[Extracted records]
○ ○ ○ ○ ○

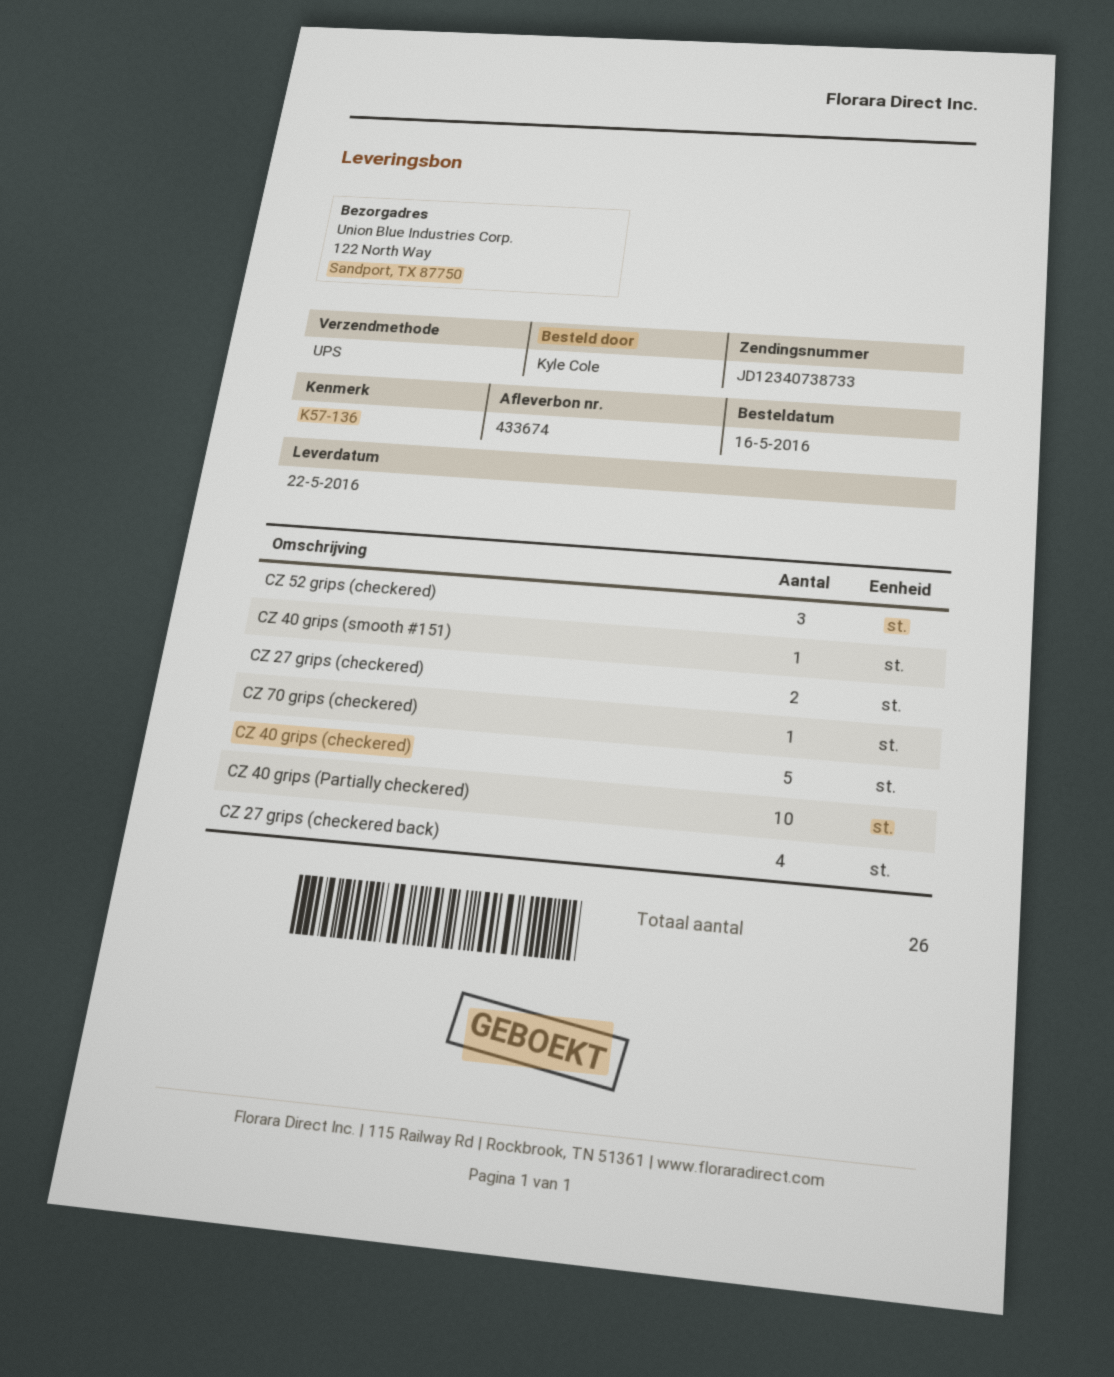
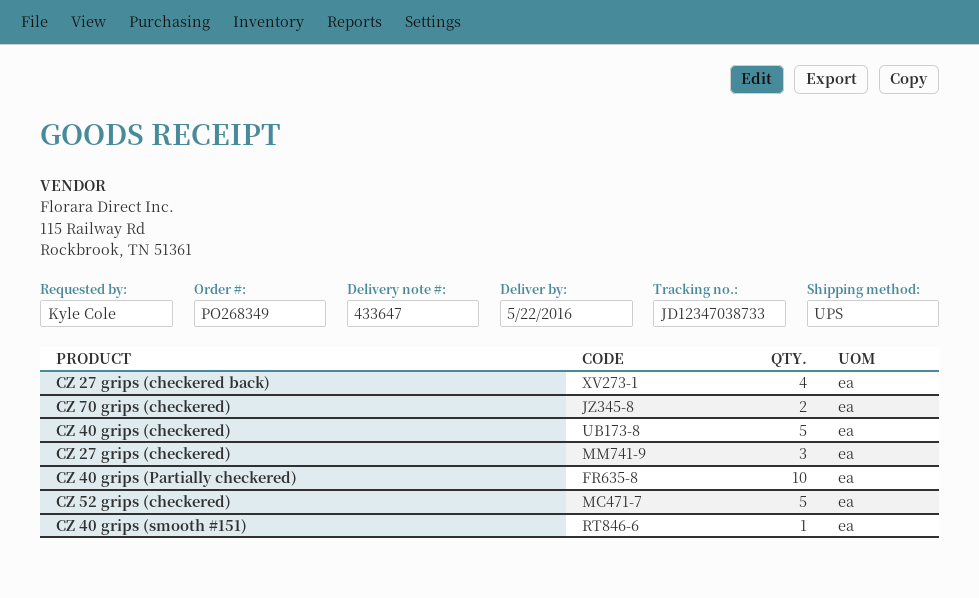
delivery note number: 433674 -> 433647
tracking number: JD12340738733 -> JD12347038733
CZ 52 grips (checkered): 3 -> 5
CZ 27 grips (checkered): 2 -> 3
CZ 70 grips (checkered): 1 -> 2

○ ○ ○ ○ ○

Your answer should be one number: the count of lines in the data above that include the word "checkered".

--- Written response ---
3